[ClusterLabs Developers] migrate-to and migrate-from for moving Master/Slave roles ?

Tue Dec 1 10:18:07 UTC 2015

On Mon, 30 Nov 2015 15:04:37 -0600
Ken Gaillot <kgaillot at redhat.com> wrote:

> On 11/25/2015 06:52 PM, Jehan-Guillaume de Rorthais wrote:
> > Hi guys,
> > 
> > While working on our pgsqlms agent[1], we are now studying how to control
> > all the steps of a switchover process from the resource agent. 
> > 
> > The tricky part here is the 2nd step of a successful swithover with
> > PostgreSQL (9.3+):
> >   (1) shutdown the master first
> >   (2) make sure the designated slave received **everything** from the old
> > master (3) promote the designated slave as master
> >   (4) start the old master as slave
> > 
> > As far as we understand Pacemaker, migrate-to and migrate-from capabilities
> > allows to distinguish if we are moving a resource because of a failure or
> > for a controlled switchover situation. Unfortunately, these capabilities
> > are ignored for cloned and multi-state resources...
> > 
> > Because of this restriction, we currently don't know from the resource agent
> > code if we should check the designated slave received everything from the
> > old master (controlled switchover) or not (we lost the master). In case of
> > controlled switchover, if the designated slave did not received everything
> > from the master, we must abort the switchover.
> > 
> > A workaround we could imagine would be to set a special cluster attribute
> > manually (using crm_attribute) to signal the agent we are going to make a
> > controlled switchover.
> > 
> > But I bet the cleaner way would be to use migrate-to and migrate-from
> > capabilities. Did we miss something about them? Is there some plan to
> > support moving a Master/Slave role using migrate-to and migrate-from at
> > some point? Any other proposal? ideas?
> > 
> > [1] see "multistate" folder in
> > https://github.com/dalibo/pgsql-resource-agent
> 
> Per the documentation, clones can't migrate:
> http://clusterlabs.org/doc/en-US/Pacemaker/1.1-pcs/html/Pacemaker_Explained/_migrating_resources.html

Yes, we were aware of this. We did a quick test because we were wondering if
this restriction was only about anonymous clones (which make sense) or all of
them, including unique and stateful (too bad for us :)).

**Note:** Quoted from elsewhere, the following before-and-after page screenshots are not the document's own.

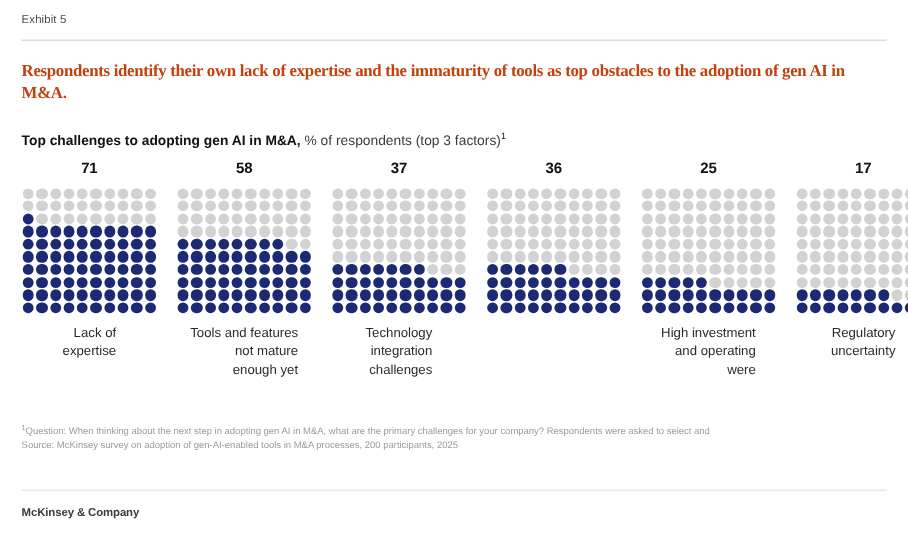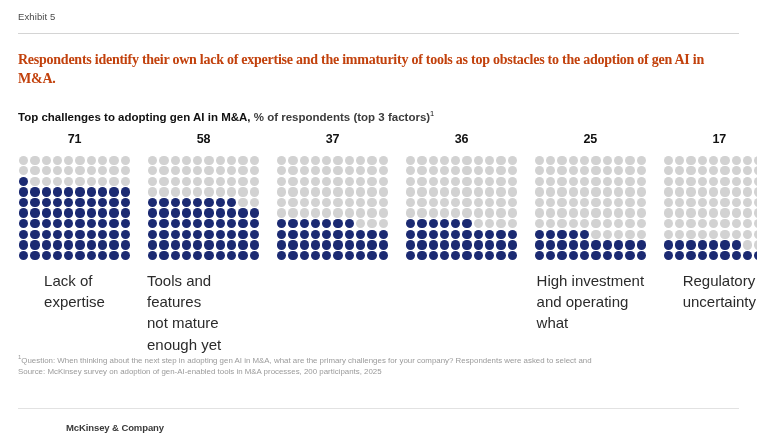--- a/index.html
+++ b/index.html
@@ -45,21 +45,21 @@
   }
 
   
   .subtitle {
     margin-top: 20px;
     font-size: 11.5px;
     line-height: 1.3;
     color: #111111;
   }
   .subtitle .st-bold { font-weight: bold; }
-  .subtitle .st-light { font-weight: bold; color: #3c3c3c; }
+  .subtitle .st-light { font-weight: normal; color: #3c3c3c; }
   .subtitle sup { font-size: 7.5px; vertical-align: super; }
 
   
   .charts {
     margin-top: 9px;
     display: flex;
     justify-content: flex-start;
     gap: 16px;
   }
   .chart-col {
@@ -87,23 +87,23 @@
     height: 9.3px;
     border-radius: 50%;
     justify-self: center;
     align-self: center;
   }
   .dot.on  { background: #1b2a72; }
   .dot.off { background: #d2d2d2; }
 
   .chart-label {
     margin-top: 9px;
-    font-size: 15px;
+    font-size: 11px;
     line-height: 1.42;
-    text-align: left;
+    text-align: right;
     color: #2b2b2b;
     white-space: pre-line;
   }
 
   
   .notes {
     position: absolute;
     left: 18px;
     top: 353px;
     width: 728px;
@@ -126,21 +126,20 @@
     background: #e2e2e2;
   }
   .footer-brand {
     position: absolute;
     left: 18px;
     top: 422px;
     font-size: 9.5px;
     font-weight: bold;
     color: #3a3a3a;
     letter-spacing: -0.1px;
-    margin-left: 48px;
   }
 </style>
 </head>
 <body>
 
 <div class="page">
 
   <div class="exhibit-label">Exhibit 5</div>
   <div class="divider"></div>
 
@@ -463,20 +462,23 @@
           <div class="dot on"></div>
           <div class="dot on"></div>
           <div class="dot on"></div>
           <div class="dot on"></div>
           <div class="dot on"></div>
           <div class="dot on"></div>
           <div class="dot on"></div>
           <div class="dot on"></div>
           <div class="dot on"></div>
         </div>
+        <div class="chart-label">Technology
+integration
+challenges</div>
       </div>
       <div class="chart-col">
         <div class="chart-value">36</div>
         <div class="waffle">
           <div class="dot off"></div>
           <div class="dot off"></div>
           <div class="dot off"></div>
           <div class="dot off"></div>
           <div class="dot off"></div>
           <div class="dot off"></div>
@@ -675,21 +677,21 @@
           <div class="dot on"></div>
           <div class="dot on"></div>
           <div class="dot on"></div>
           <div class="dot on"></div>
           <div class="dot on"></div>
           <div class="dot on"></div>
           <div class="dot on"></div>
         </div>
         <div class="chart-label">High investment
 and operating
-what</div>
+were</div>
       </div>
       <div class="chart-col">
         <div class="chart-value">17</div>
         <div class="waffle">
           <div class="dot off"></div>
           <div class="dot off"></div>
           <div class="dot off"></div>
           <div class="dot off"></div>
           <div class="dot off"></div>
           <div class="dot off"></div>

> It would be nice to support migration for globally unique clones, and
> the master role of stateful clones. Feel free to submit a feature
> request with what you think the interface should look like.

Thanks, I will.

> The attribute approach is interesting, but it would be limited to moves
> initiated outside the cluster,

sure

> and I suspect error handling would be problematic (what if someone forgets to
> unset the attribute? what if one part of the process fails?).

Exact, this is tricky. But as the controlled failover is initiated by humans,
if somethings goes wrong the attribute should be removed by hands. If the
switchover succeed, the RA can remove it itself at the end of the migrate-from.

> I'm not sure how other db RAs deal with the situation; that would be
> worth looking into.

Oracle RA is not stateful. 

MySQL seems to have a different promote/demote constraints. After a quick look,
it seems to me they deal with real demote/promote during notifications. I'm not
sure this RA try to deal with clean switchover, neither it needs to.